L’église Saint-Aubin a été édifiée à partir de 1691 sur les ruines d’une église plus ancienne. C’est l’un des plus anciens bâtiments de la commune, et des plus emblématiques. La charpente de la Nef et du choeur date de 1692. L’église est bénite en 1694. Le porche est ajouté en 1725 puis la sacristie en 1852. La chaire proviendrait de l’ancienne abbaye des Pénitents d’Ingouville (Le Havre). Le maître autel et les autels secondaires proviendraient d’une ancienne abbaye rouennaise.

Des graffitis représentant des bateaux ont été retrouvés dans les églises de la région dont trois à Petit-Couronne. Elle sera dédiée à Saint-Aubin, évêque d’Angers mort en 550, comme 34 églises en Seine-Maritime vouées à ce saint.

L’église primitive serait bien plus ancienne. Le cimetière était à l’origine autour de l’église, jusqu’au début du XIXe siècle. Modeste en apparence, l’édifice non classé abrite cependant de nombreux mobiliers, statuaires et tableaux classés au titre des Monuments Historiques dont une Vierge à l’Enfant et une statue représentant Sainte-Barbe qui aurait peut-être été offerte par Barbe Corneille, la grand-mère du poète…

Au début du 20e siècle, l’ameublement est qualifié de luxueux et proviendrait de dons de monsieur Eugène Cordonnier et de sa fille Louise.
Au 20e siècle, des travaux de rénovation de la toiture et de la charpente, de la voûte et à l’intérieur de l’église (peinture du plafond, réfection des échelles et paliers d’accès dans le clocher…) ont été réalisés.
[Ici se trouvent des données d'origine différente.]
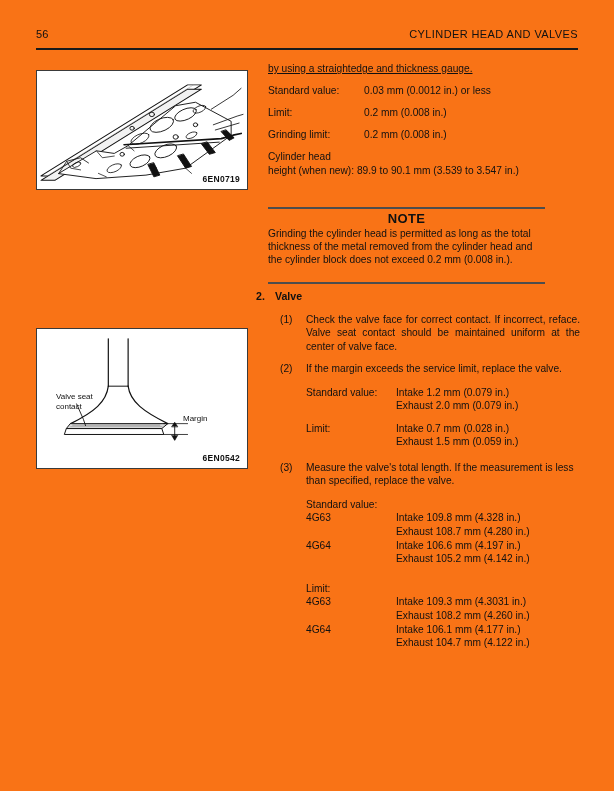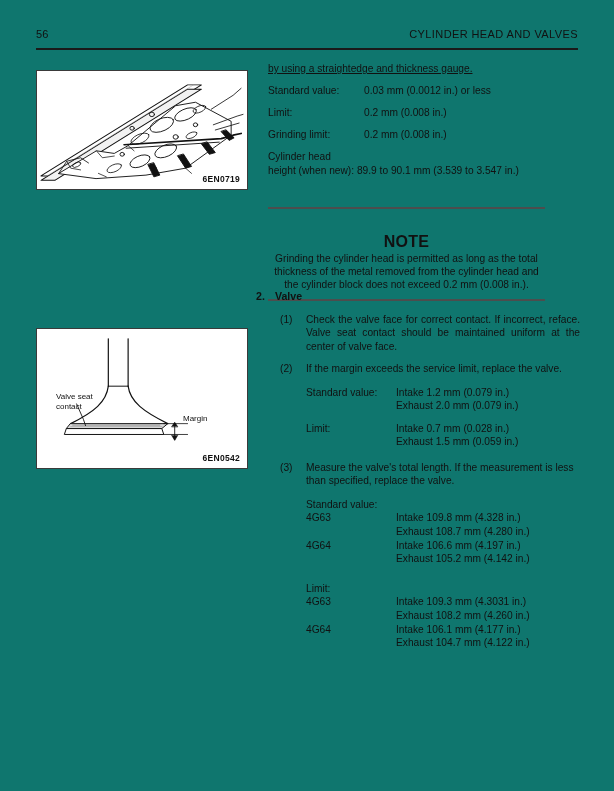--- a/index.html
+++ b/index.html
@@ -19,7 +19,7 @@
   .page {
     position: absolute;
     inset: 0;
-    background: #0f766e;
+    background: #f97316;
   }
 
   

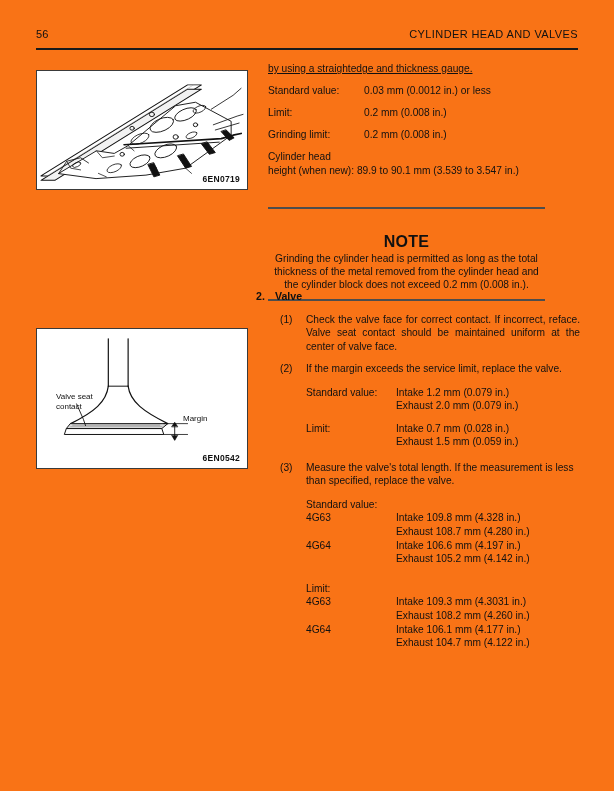--- a/index.html
+++ b/index.html
@@ -135,11 +135,10 @@
   }
   .note-title {
     text-align: center;
-    font-size: 16px;
+    font-size: 13px;
     font-weight: bold;
     padding: 2px 0 1px 0;
     letter-spacing: 0.3px;
-    margin-top: 22px;
   }
   .note-body {
     font-size: 10.2px;

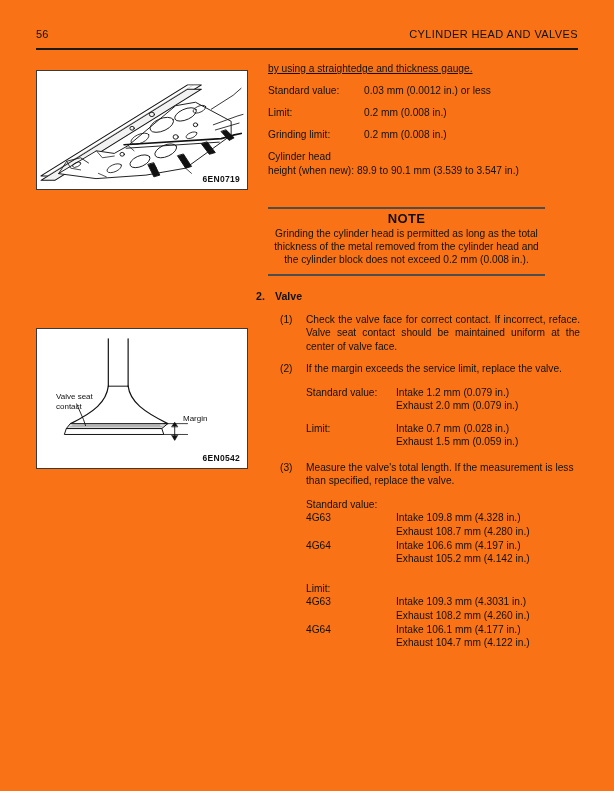--- a/index.html
+++ b/index.html
@@ -143,8 +143,8 @@
   .note-body {
     font-size: 10.2px;
     line-height: 13.2px;
-    padding-bottom: 8px;
-    text-align: center;
+    padding-bottom: 16px;
+    text-align: left;
   }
La mise en lumière de l’église a été effectuée plus récemment en 2003.

La restauration de l’église

De 2017 à 2019, la Ville a lancé un grand programme de restauration de l’église Saint-Aubin pour assainir et préserver le bâtiment. Trois grandes tranches de travaux ont été réalisées :
- 1ère tranche : assécher, assainir et préserver
- 2e tranche : restauration extérieure et accessibilité
- 3e tranche : restauration intérieure.

L’ensemble des travaux ont coûté 450 000 euros. Ce projet a bénéficié d’une subvention de 74 000 euros de la Métropole, de 42 000 euros du Département et de plus de 50 000 euros de dons.